Before-and-after change data

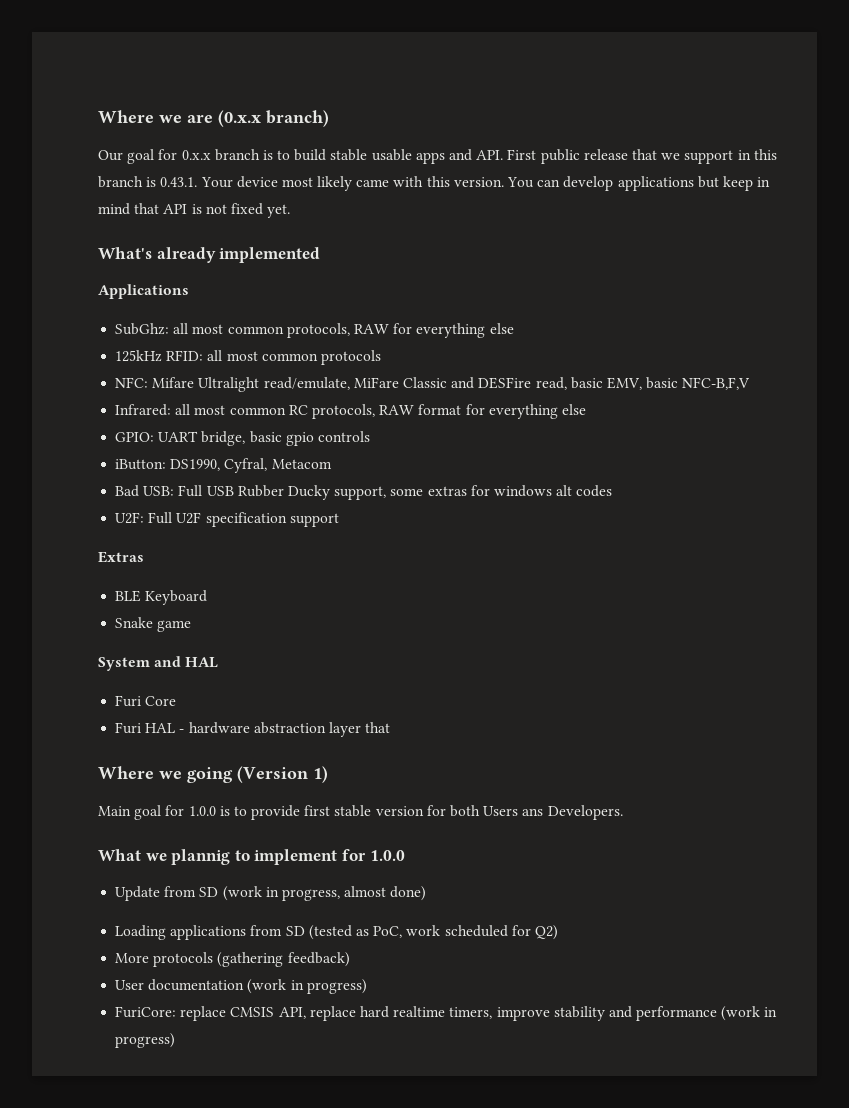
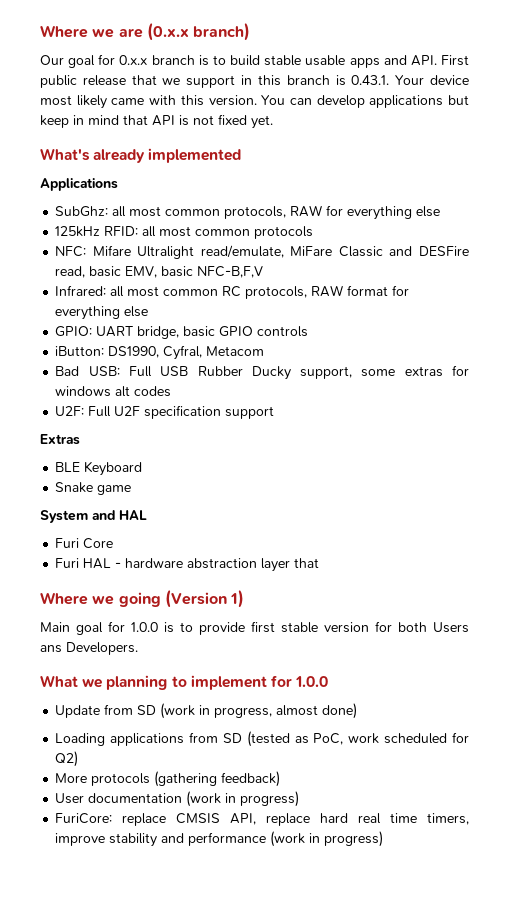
[285,432,314,446] gpio -> [219,326,254,337] GPIO
[171,849,231,865] plannig -> [106,675,168,690] planning
[393,1006,446,1017] realtime -> [358,813,418,824] real time

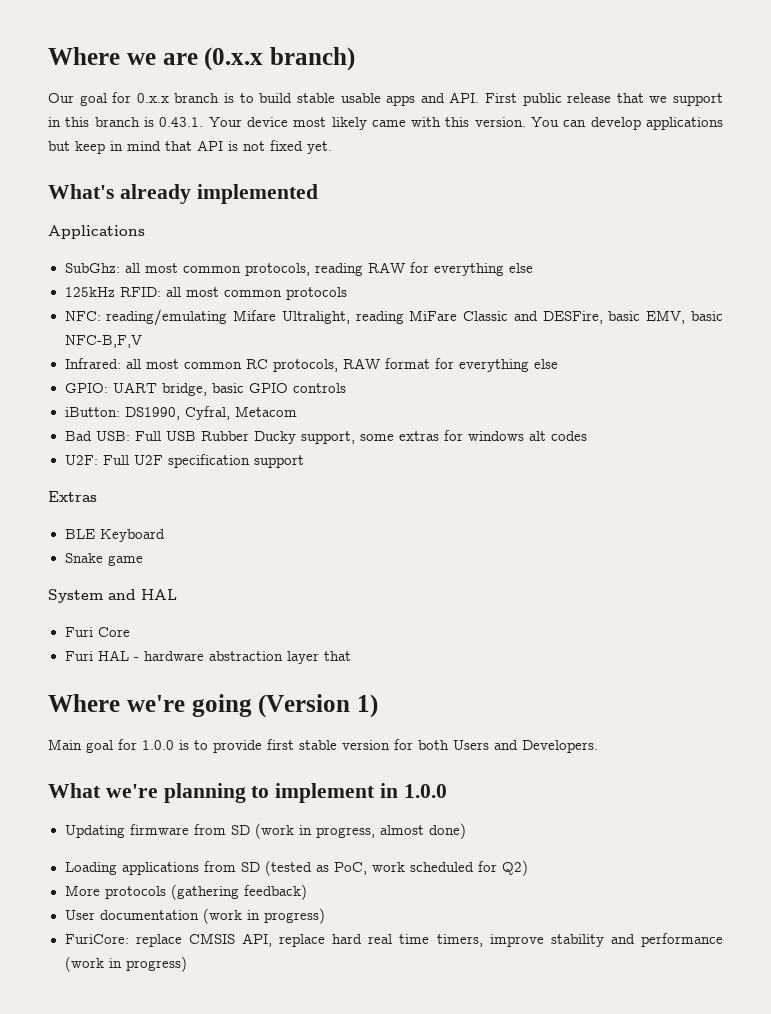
(287, 212) none -> [314,263,363,276] reading
[92,245,284,259] Mifare Ultralight read/emulate, -> [106,309,404,326] reading/emulating Mifare Ultralight, reading
[419,246,470,256] [55,266,86,278] DESFire read, -> [542,311,603,324] DESFire,
[92,596,115,605] we -> [126,695,185,712] we're
[40,645,62,653] ans -> [494,740,518,750] and
[82,679,103,688] we -> [105,784,158,798] we're
[270,675,292,687] for -> [380,783,399,798] in
[55,705,101,718] Update -> [64,824,189,838] Updating firmware

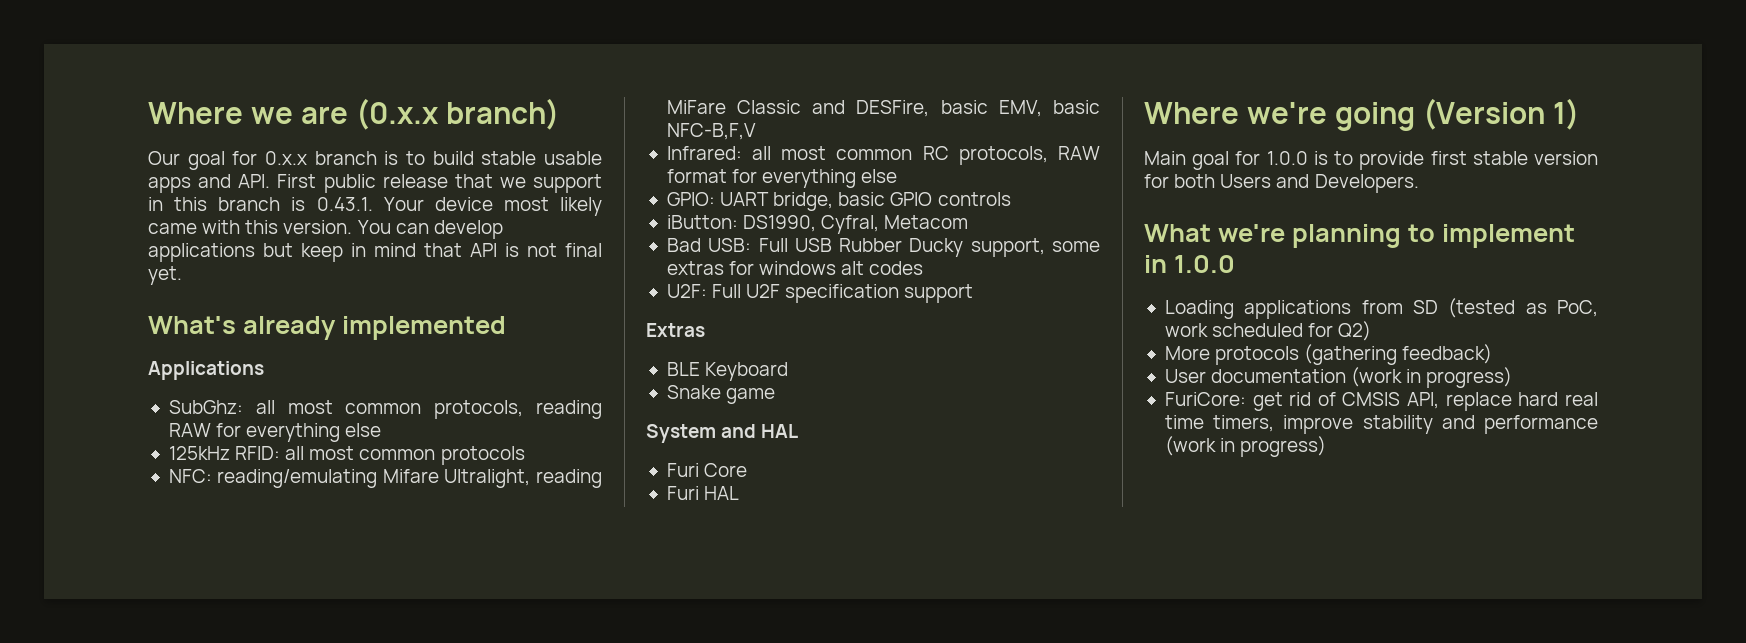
[270,140,303,151] fixed -> [565,243,602,257] final
[133,651,351,664] - hardware abstraction layer that -> (740, 493) none
[64,823,466,839] // Updating firmware from SD (work in progress, almost done) -> (1235, 264) none
[135,934,182,947] replace -> [1252,392,1336,411] get rid of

● PROBLEM STATEMENT:
Retype each line of the records exactly as it reads; no pictures belong in the copy.

● ANSWER:
[285,432,314,446] gpio -> [219,326,254,337] GPIO
[171,849,231,865] plannig -> [106,675,168,690] planning
[393,1006,446,1017] realtime -> [358,813,418,824] real time

(287, 212) none -> [314,263,363,276] reading
[92,245,284,259] Mifare Ultralight read/emulate, -> [106,309,404,326] reading/emulating Mifare Ultralight, reading
[419,246,470,256] [55,266,86,278] DESFire read, -> [542,311,603,324] DESFire,
[92,596,115,605] we -> [126,695,185,712] we're
[40,645,62,653] ans -> [494,740,518,750] and
[82,679,103,688] we -> [105,784,158,798] we're
[270,675,292,687] for -> [380,783,399,798] in
[55,705,101,718] Update -> [64,824,189,838] Updating firmware

[270,140,303,151] fixed -> [565,243,602,257] final
[133,651,351,664] - hardware abstraction layer that -> (740, 493) none
[64,823,466,839] // Updating firmware from SD (work in progress, almost done) -> (1235, 264) none
[135,934,182,947] replace -> [1252,392,1336,411] get rid of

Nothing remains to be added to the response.